[Data entries]
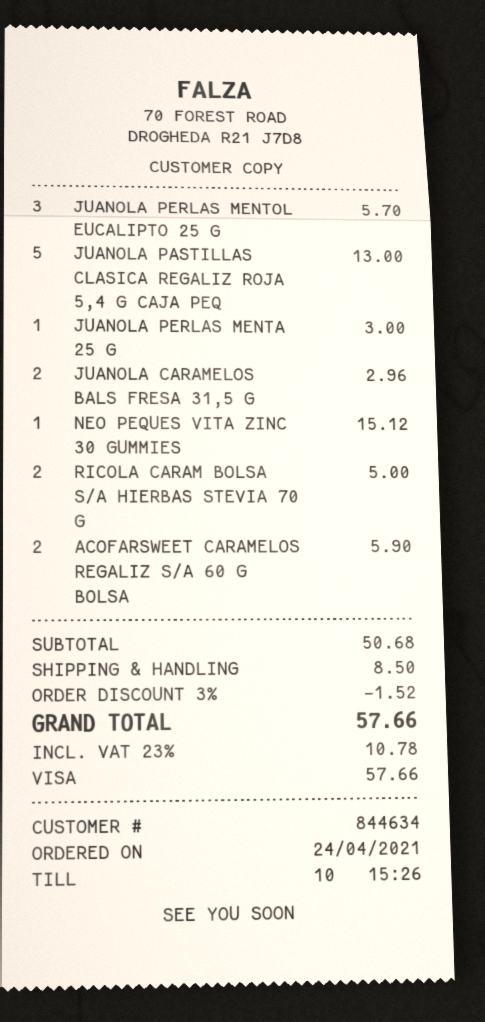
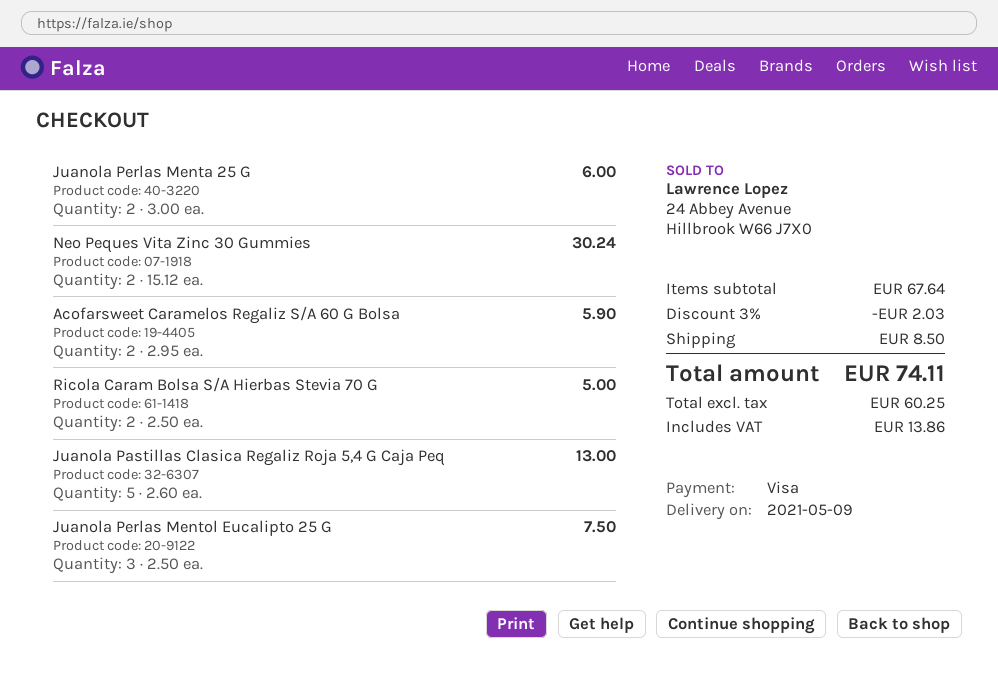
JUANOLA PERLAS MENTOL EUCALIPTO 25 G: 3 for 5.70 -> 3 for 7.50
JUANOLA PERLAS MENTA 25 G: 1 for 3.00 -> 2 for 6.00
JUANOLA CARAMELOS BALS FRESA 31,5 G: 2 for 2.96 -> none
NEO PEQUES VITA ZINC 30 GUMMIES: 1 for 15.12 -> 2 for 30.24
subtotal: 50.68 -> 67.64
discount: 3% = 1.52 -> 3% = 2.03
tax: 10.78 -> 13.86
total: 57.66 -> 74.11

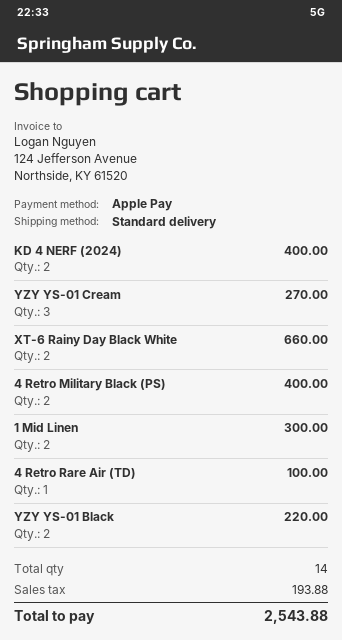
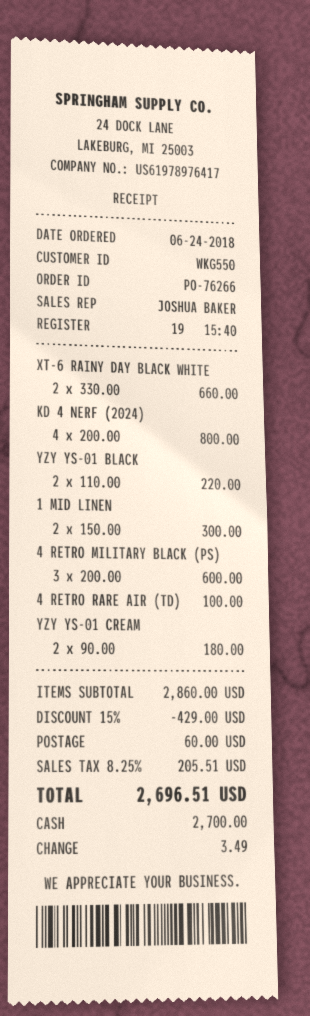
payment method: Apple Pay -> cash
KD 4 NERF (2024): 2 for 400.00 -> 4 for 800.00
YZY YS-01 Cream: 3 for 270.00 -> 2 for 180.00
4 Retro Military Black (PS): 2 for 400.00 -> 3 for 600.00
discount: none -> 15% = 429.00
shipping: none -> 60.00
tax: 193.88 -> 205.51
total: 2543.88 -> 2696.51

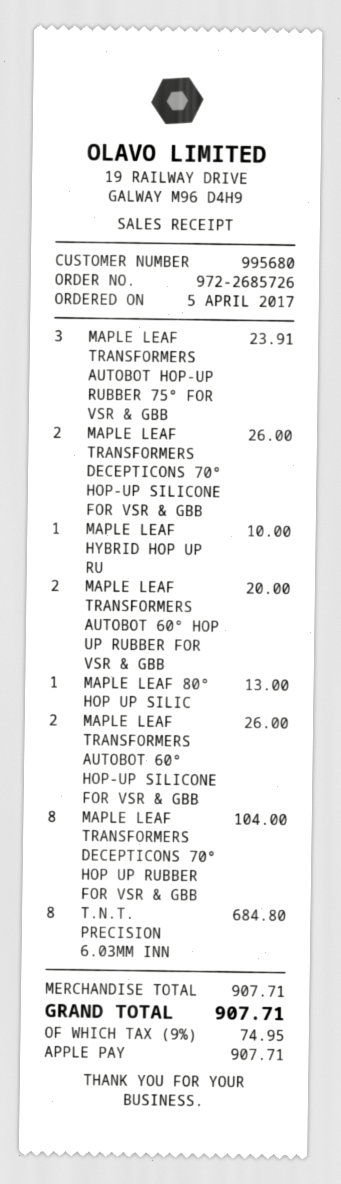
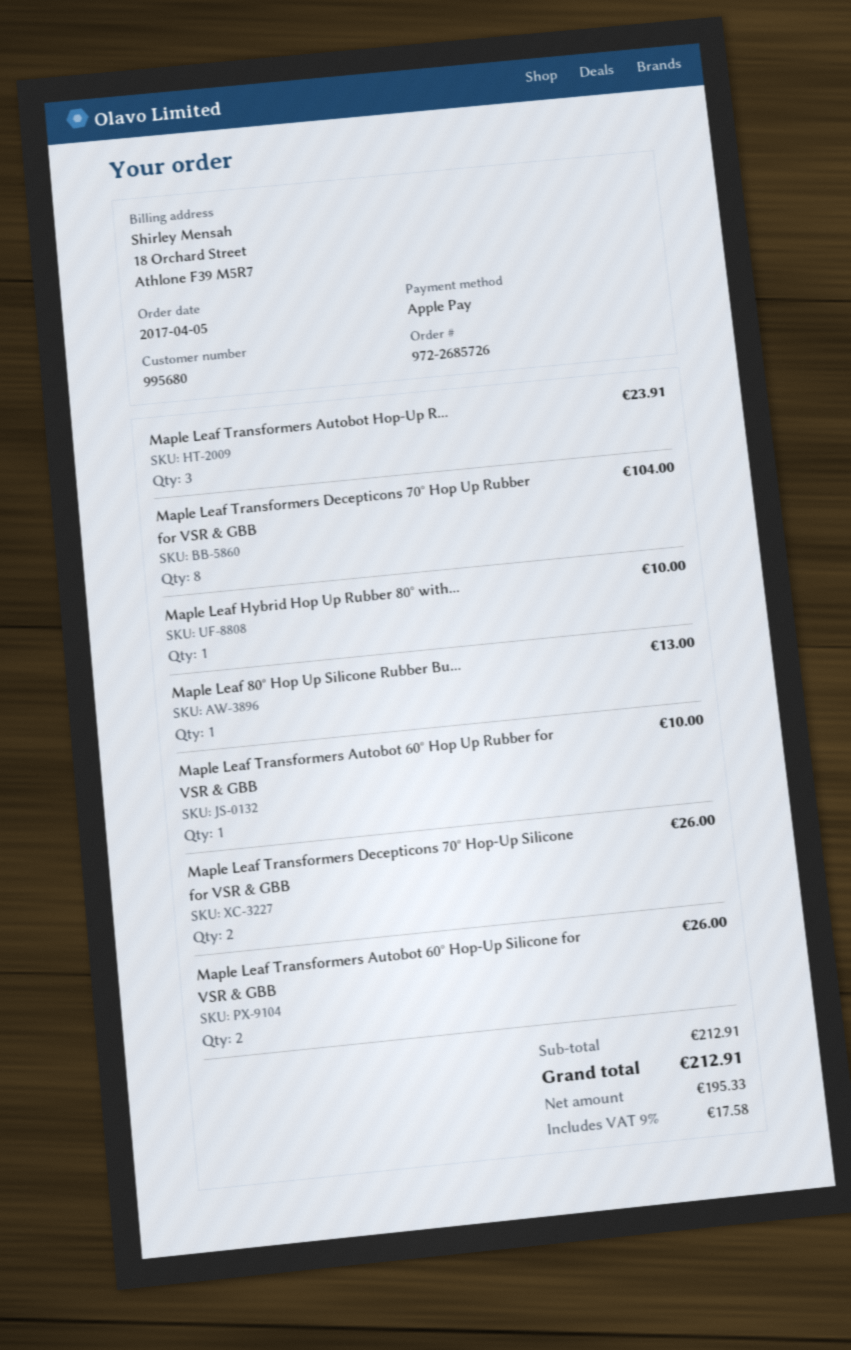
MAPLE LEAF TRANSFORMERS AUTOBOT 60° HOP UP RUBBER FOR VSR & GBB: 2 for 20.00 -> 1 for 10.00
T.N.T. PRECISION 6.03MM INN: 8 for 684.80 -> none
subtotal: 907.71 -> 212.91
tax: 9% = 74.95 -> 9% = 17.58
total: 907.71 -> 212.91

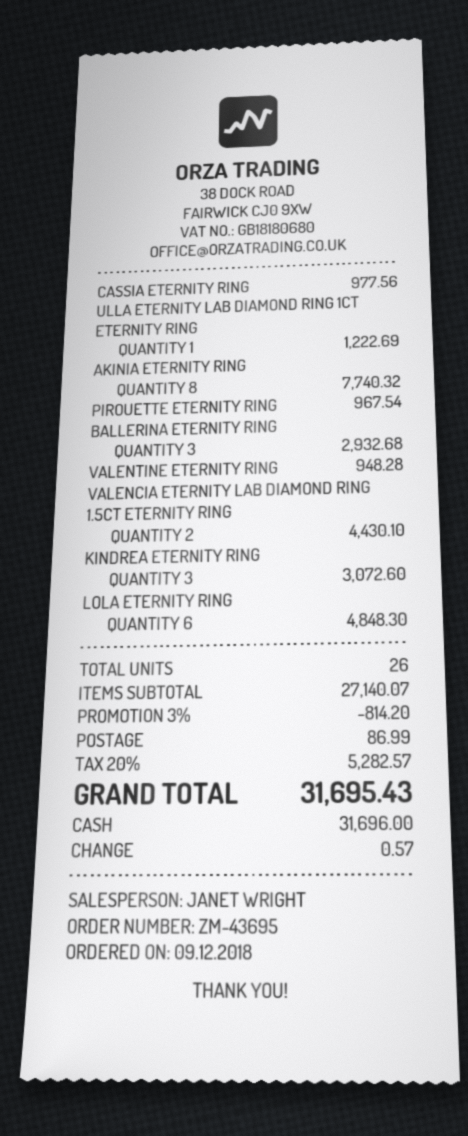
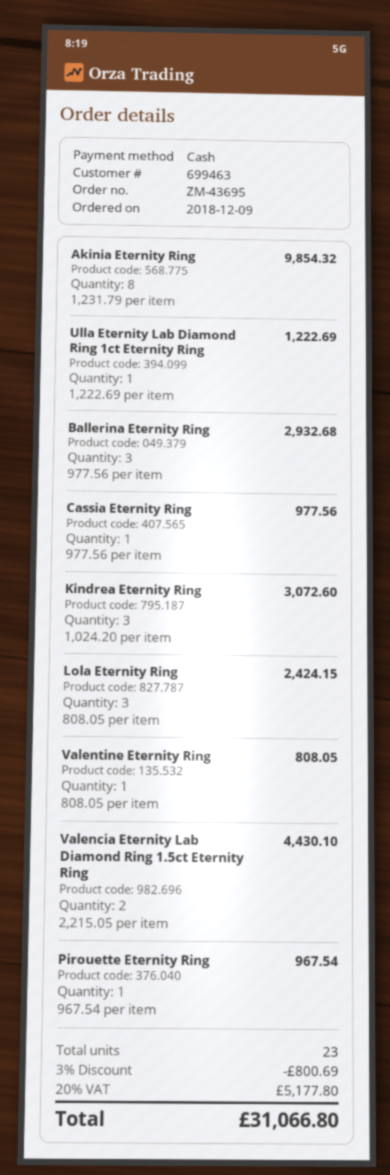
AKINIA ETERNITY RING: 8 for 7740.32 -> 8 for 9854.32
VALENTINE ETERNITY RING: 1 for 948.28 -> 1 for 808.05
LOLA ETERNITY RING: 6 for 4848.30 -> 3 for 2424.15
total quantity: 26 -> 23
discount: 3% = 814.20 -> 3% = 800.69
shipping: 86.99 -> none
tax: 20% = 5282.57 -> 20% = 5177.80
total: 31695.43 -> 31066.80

DESCRIPTION OF THE TASK
Although the records contain pictures, only their text should be repeated, exactly as it appears.

EXERCISE RESULT
JUANOLA PERLAS MENTOL EUCALIPTO 25 G: 3 for 5.70 -> 3 for 7.50
JUANOLA PERLAS MENTA 25 G: 1 for 3.00 -> 2 for 6.00
JUANOLA CARAMELOS BALS FRESA 31,5 G: 2 for 2.96 -> none
NEO PEQUES VITA ZINC 30 GUMMIES: 1 for 15.12 -> 2 for 30.24
subtotal: 50.68 -> 67.64
discount: 3% = 1.52 -> 3% = 2.03
tax: 10.78 -> 13.86
total: 57.66 -> 74.11

payment method: Apple Pay -> cash
KD 4 NERF (2024): 2 for 400.00 -> 4 for 800.00
YZY YS-01 Cream: 3 for 270.00 -> 2 for 180.00
4 Retro Military Black (PS): 2 for 400.00 -> 3 for 600.00
discount: none -> 15% = 429.00
shipping: none -> 60.00
tax: 193.88 -> 205.51
total: 2543.88 -> 2696.51

MAPLE LEAF TRANSFORMERS AUTOBOT 60° HOP UP RUBBER FOR VSR & GBB: 2 for 20.00 -> 1 for 10.00
T.N.T. PRECISION 6.03MM INN: 8 for 684.80 -> none
subtotal: 907.71 -> 212.91
tax: 9% = 74.95 -> 9% = 17.58
total: 907.71 -> 212.91

AKINIA ETERNITY RING: 8 for 7740.32 -> 8 for 9854.32
VALENTINE ETERNITY RING: 1 for 948.28 -> 1 for 808.05
LOLA ETERNITY RING: 6 for 4848.30 -> 3 for 2424.15
total quantity: 26 -> 23
discount: 3% = 814.20 -> 3% = 800.69
shipping: 86.99 -> none
tax: 20% = 5282.57 -> 20% = 5177.80
total: 31695.43 -> 31066.80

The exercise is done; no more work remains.